La primera grieta se abrió en mí hace ya algunos años. Esta grieta tiene
nombre propio aunque prefiero no nombrarlo; el anonimato siempre le ha ido
bien.
La segunda la abrí yo hace seis
años, el día en que decidí dejar a mi familia, a mis amigos, mi casa e irme
afuera; necesitaba descubrir nuevos mundos, vivir aventuras, salir de la rutina
en la que estaba inmersa. No me
arrepiento de haberlo hecho porque gracias a ello, he experimentado y he vivido
cosas que hubiera sido imposible vivir de haberme quedado.
He pasado momentos difíciles y
duros que he superado con pura fuerza bruta, pero cierto es que lo peor ha sido
enfrentar la soledad; esa es una grieta bastante difícil de cerrar aunque
intente taparla, al cabo del tiempo vuelve a abrirse.

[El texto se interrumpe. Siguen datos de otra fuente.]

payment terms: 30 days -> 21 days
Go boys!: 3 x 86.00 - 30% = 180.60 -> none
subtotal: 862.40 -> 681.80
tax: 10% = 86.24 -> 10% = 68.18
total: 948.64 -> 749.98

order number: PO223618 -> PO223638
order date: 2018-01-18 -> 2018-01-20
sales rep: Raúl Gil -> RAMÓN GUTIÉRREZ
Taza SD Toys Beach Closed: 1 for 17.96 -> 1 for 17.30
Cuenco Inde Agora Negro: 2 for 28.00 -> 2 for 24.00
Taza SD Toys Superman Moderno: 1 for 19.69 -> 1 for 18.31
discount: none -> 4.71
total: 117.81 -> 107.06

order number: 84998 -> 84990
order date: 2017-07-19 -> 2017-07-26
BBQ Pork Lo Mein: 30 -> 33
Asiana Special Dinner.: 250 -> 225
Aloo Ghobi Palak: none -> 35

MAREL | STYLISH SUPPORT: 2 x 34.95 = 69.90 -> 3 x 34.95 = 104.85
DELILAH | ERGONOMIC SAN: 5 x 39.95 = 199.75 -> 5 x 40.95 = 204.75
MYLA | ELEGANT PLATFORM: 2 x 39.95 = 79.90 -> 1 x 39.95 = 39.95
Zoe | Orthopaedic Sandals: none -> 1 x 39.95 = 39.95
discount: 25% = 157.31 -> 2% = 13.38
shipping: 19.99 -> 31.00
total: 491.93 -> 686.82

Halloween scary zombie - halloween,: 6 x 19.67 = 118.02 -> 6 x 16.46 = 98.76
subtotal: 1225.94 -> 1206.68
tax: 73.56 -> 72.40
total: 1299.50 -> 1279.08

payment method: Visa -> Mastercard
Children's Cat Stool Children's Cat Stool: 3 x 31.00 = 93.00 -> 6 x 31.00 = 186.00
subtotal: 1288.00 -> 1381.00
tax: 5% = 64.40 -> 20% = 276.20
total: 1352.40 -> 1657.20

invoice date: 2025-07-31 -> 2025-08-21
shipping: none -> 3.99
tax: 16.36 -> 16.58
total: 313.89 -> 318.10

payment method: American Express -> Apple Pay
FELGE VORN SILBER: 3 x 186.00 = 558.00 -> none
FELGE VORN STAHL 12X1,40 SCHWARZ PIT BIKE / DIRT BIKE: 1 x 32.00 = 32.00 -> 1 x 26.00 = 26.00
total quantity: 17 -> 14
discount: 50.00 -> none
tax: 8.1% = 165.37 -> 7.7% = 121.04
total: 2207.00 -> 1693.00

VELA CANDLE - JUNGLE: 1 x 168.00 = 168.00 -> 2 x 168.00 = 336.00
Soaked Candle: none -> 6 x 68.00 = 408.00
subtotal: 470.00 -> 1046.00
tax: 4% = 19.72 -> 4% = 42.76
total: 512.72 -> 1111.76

¿Grietas?. A veces me siento como una montaña impetuosa
y grande, con una visión esplendida de todo lo que se alza ante mí; una montaña
que parece indestructible. Pero luego,
un día llueve mucho y el peso de las gotas caen sobre la falda y ahí, justo en
ese momento, nuevas grietas se abren dejando al descubierto la piel a sangre
viva, pidiendo una cura que nadie, excepto yo, puede darme.
Ahora, en este presente en el que
vivo, hay una grieta grande, muy grande.
Llevo meses tratando de cerrarla, pero aquí sigue y cada día toma más
relevancia. Y si por unos días me alejo
sin ocuparme de ella, viene y me saluda para que no la olvide. Y no lo hago, créanme. Es que antes de ser grieta era fuego, un
fuego que me daba vida. Pero, por ahora,
seguirá siendo una grieta que se alimenta del recuerdo y que espero, pronto, se
convierta en olvido, para que se cierre por siempre, para poder pasar página, y
que con el paso del tiempo, otra grieta nueva ocupe su lugar.
El dolor que causan estas grietas queda patente en estas páginas del diario de una mujer. Me quedo con la imagen de esa montaña impetuosa y gigante que es capaz de lo que se proponga. Esas grietas no tienen nada qué hacer frente a ella y su propio poder.